I became a vicarious neighbor of sorts and an incidental observer of what would become part of the neighborhood’s history. Over time I felt myself being pulled in, drawn to its life and rhythms, its changes and charms. Body mechanics keep me from jogging these days, and walks are short if I go at all. I miss the time for my feet and thoughts to wander, but I mostly miss the connection and witnessing the nuances of daily life in this one special place.
My walking adventures enforced the idea that as human animals we need connection. Needing a sense of recognition, acceptance and belonging is hard-wired into us and feels much like belonging to a pack. The lone wolf is the exception. To be a part of the life of a place and part of the lives of its people, even passively, will satisfy. Routinely seeing and being seen creates a familiarity between people, which helps bind us together. So it is with place.
We feel the energy of a place when we choose to stop walking for a bit to spend some time on a park bench or a rock by a lake. Sensing that energy is probably why we have stopped walking at all. We have been invited. We ruminate while place becomes our mental backdrop, easing us into thought. This is one way that the process, the two-way relationship we have with place, can begin, by stopping, thinking and feeling.

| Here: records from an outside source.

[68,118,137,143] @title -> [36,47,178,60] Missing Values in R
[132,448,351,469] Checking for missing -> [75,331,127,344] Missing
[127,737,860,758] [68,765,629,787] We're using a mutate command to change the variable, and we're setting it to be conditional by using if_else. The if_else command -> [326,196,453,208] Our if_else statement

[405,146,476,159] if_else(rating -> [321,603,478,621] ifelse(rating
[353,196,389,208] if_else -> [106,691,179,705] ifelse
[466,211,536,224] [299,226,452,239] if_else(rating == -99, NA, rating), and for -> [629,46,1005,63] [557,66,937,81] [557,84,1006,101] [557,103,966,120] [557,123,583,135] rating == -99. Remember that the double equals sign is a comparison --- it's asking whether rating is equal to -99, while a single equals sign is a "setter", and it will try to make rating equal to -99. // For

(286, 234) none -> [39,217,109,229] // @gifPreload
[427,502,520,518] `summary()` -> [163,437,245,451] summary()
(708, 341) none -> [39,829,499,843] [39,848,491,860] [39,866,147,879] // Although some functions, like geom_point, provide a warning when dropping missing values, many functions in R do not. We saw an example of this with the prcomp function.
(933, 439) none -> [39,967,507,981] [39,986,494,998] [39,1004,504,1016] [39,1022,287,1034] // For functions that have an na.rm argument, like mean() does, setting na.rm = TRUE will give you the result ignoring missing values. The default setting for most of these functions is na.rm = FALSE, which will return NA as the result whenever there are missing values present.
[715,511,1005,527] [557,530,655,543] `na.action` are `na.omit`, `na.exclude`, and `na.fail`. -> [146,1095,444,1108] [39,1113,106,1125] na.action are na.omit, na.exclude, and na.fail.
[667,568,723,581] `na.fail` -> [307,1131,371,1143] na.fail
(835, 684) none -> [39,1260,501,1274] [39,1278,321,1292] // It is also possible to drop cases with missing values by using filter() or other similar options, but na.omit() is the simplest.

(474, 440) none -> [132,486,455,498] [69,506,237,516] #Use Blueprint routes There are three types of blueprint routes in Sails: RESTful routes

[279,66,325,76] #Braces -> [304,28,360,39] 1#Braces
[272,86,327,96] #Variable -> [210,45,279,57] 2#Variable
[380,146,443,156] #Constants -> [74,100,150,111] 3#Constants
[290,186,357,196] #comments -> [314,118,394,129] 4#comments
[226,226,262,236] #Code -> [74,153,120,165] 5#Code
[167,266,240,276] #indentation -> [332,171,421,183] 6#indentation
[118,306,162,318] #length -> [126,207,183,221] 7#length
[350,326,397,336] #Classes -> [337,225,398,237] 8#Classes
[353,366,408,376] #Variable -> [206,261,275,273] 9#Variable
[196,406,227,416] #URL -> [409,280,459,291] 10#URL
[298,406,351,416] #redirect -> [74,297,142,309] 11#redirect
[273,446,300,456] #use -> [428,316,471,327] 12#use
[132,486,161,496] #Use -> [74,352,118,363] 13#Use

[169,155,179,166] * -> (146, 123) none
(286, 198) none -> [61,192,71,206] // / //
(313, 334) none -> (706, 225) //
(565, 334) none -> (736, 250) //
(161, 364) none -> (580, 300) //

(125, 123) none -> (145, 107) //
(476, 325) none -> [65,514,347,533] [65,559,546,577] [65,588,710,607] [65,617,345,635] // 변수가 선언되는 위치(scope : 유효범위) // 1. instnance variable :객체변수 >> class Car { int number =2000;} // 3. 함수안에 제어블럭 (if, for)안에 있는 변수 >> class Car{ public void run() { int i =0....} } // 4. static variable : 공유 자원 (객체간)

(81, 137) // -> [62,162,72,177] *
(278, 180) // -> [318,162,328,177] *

And when our thoughts leave us and we are roused back into real time, place is there, a silent companion waiting for us should we ever need to come by again. We know we’ll be back. We’ll be back to our ‘thinking rock’ or our favorite park bench, or our beloved walking route. We’ll return with the knowledge that this special place, as alive as we are, sees us, feels us, and is glad we’ve come along.